On March 16, 2020, I posted a photo of my wife, Jenna, and me with the caption:
“Here we are! After 20 years, @jnascott and I have come out of teacher retirement for the Scott Family School of Social Distance Learning!” #covid_19
Just like that we were no longer “just” parents of a child with special needs.
We were also teachers of a child with special needs.
Of course, this was in addition to . . .
- parenting and helping educate our other kids.
- working full-time jobs.
- keeping up the house.
- being married to each other.
We might have been teachers before, but it had been a minute.
And playing the roles of teacher, and activity director, and parent for a child with special needs is—let’s just say—complicated.
Going from parents to parents AND teachers
Off the bat, our son doesn’t love school. One might say it’s his nemesis. The situation is complex, but basically, motivation and focus to learn don’t come naturally to kids with all of my son’s special needs.
At school, it takes a whole team of people to keep him on track and an IEP (Individualized Education Program) to guarantee and standardize care no matter who the teacher or what the class.
At home, we get the IEP. We get the modifications. But we don’t get the team. We have us.
We weren’t quite sure how this would go. But here we are at the time of writing this, we’re a few weeks in. All work completed. And we haven’t (completely) lost our minds.
A few things that have helped us and might help you as well:
First off, know your rights as a parent of a child with special needs during this time of the pandemic. The US Department of Education as well as local governments have published parents and student rights for what schools need to provide during this time.
We’ve found this super helpful in knowing what we can request from our local schools. Many services provided under FAPE (Free Appropriate Public Education) and your IEP stay in place whether you’re at home or in school.
Get the day organized before your child wakes up. Depending on how your school is offering you content, do this either the night before or early in the morning.
Early mornings might sound awful, but use the quiet as a time to get your own thoughts prepared before heading into the rest of the day.
3. Structure and flexibility
Follow the same schedule every day. Including the order when you work on certain subjects, when you take breaks, eat lunch, etc. But while structure is needed so is flexibility. Just like in school, not all days go to plan and sometimes you need to pivot.
If it’s easier to finish ELA on the couch, finish it on the couch. Play music while you do science? Go for it. Need to take a sensory break mid-lesson to stay focused? Don’t fight it; take the break.
None of this is normal, and you can figure out the rules as you go.
4. Visual Checklist
To help your child navigate their day, create a visual checklist like one they might have at school. We use a whiteboard and different colored markers to differentiate between subjects.
Keep it consistent, so your child learns the routine. This also helps you keep track of what’s completed without having to look back at any emails or communication from school.
Stay in constant communication with your child’s lead teacher about what’s working and what’s not working. Our teacher has been great at sending adapted content based on our feedback.
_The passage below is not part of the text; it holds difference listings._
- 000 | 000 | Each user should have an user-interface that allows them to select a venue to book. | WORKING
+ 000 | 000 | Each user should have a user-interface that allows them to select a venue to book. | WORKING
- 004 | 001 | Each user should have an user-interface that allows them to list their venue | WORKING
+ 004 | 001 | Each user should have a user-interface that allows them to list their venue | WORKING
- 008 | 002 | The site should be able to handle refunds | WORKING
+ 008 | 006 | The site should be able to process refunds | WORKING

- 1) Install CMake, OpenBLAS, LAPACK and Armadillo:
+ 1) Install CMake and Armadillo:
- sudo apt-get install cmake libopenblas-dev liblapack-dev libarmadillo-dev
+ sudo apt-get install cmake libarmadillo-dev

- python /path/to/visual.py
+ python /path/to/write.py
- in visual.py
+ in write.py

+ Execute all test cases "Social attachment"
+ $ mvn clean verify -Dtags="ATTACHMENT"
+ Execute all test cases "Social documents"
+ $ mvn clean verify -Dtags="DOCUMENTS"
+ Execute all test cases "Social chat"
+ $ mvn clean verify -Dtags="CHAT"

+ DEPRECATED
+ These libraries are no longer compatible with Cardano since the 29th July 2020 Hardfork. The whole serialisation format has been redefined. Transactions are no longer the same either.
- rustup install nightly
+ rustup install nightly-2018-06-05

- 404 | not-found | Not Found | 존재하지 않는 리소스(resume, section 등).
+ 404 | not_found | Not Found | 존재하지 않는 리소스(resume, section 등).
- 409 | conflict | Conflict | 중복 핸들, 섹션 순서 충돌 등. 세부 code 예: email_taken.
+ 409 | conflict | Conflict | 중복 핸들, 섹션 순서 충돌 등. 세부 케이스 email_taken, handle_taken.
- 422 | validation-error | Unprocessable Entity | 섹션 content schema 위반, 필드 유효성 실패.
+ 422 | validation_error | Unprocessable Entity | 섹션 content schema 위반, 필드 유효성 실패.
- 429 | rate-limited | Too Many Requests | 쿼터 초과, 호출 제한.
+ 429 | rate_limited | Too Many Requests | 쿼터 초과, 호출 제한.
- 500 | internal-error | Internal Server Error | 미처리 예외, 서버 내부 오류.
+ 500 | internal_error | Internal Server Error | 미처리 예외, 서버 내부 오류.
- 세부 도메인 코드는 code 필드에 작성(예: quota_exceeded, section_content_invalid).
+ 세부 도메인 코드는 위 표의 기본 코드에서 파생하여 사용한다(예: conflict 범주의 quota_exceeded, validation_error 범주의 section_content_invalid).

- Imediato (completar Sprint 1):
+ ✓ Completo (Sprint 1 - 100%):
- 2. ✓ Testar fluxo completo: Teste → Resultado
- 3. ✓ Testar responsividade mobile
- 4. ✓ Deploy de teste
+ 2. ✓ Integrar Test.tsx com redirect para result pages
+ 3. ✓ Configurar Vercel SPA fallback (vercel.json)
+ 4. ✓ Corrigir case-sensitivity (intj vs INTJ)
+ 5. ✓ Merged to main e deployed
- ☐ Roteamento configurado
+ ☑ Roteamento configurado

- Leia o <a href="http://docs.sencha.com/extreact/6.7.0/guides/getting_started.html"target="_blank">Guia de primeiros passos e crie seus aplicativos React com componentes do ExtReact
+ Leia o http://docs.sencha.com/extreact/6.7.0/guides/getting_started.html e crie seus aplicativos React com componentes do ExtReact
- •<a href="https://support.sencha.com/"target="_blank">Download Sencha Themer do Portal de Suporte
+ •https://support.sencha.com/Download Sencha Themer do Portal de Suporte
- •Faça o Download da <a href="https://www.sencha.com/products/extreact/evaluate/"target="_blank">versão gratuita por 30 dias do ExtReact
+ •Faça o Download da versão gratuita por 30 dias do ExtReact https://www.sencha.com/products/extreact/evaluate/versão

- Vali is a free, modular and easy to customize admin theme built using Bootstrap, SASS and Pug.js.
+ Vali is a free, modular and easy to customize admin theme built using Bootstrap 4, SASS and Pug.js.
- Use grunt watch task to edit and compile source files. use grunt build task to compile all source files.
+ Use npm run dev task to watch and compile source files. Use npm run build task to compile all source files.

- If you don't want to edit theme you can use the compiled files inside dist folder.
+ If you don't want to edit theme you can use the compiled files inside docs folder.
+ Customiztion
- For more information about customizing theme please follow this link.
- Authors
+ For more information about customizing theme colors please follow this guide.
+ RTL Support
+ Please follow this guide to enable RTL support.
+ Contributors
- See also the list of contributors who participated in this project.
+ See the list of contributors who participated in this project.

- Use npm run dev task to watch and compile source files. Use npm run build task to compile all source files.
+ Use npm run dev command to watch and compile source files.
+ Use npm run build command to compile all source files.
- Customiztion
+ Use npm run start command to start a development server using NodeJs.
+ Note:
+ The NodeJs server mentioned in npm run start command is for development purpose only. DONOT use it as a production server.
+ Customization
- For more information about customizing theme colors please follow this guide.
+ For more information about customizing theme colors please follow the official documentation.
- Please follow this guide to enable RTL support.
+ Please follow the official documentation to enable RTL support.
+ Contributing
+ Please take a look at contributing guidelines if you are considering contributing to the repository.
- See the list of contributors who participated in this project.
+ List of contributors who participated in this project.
Everyone is learning how this works as we go. Use this as a chance to help your child’s teacher understand how your child best learns and processes information. When you offer the suggestions with grace, everyone feels like a team.
Keep fun in the equation. School is not necessarily fun for our kids, and the work they’re doing may not be their preferred way of learning. Be sure to have fun along the way. Ask for fun videos or games that can also reinforce what they’re learning.
7. Manage expectations for your child
Consider what they can really accomplish in a day, and don’t stress them out trying to get everything done. Do what you can and go from there. You’re not homeschooling under normal conditions. Teachers know that as well and are offering grace.
8. Manage expectations for you
If you’re a working parent, consider what you can realistically accomplish in a day with everything else happening. You can’t complete what you could under normal circumstances; don’t try. You’ll only frustrate yourself. Just keep working and moving forward. Offer yourself grace, and let yourself off the hook.
Most of the time you will still feel like you’re making this up as you go. That’s okay, we all are. Know that you’re not alone. Reach out to the special needs community. We’re here and willing to help however we can.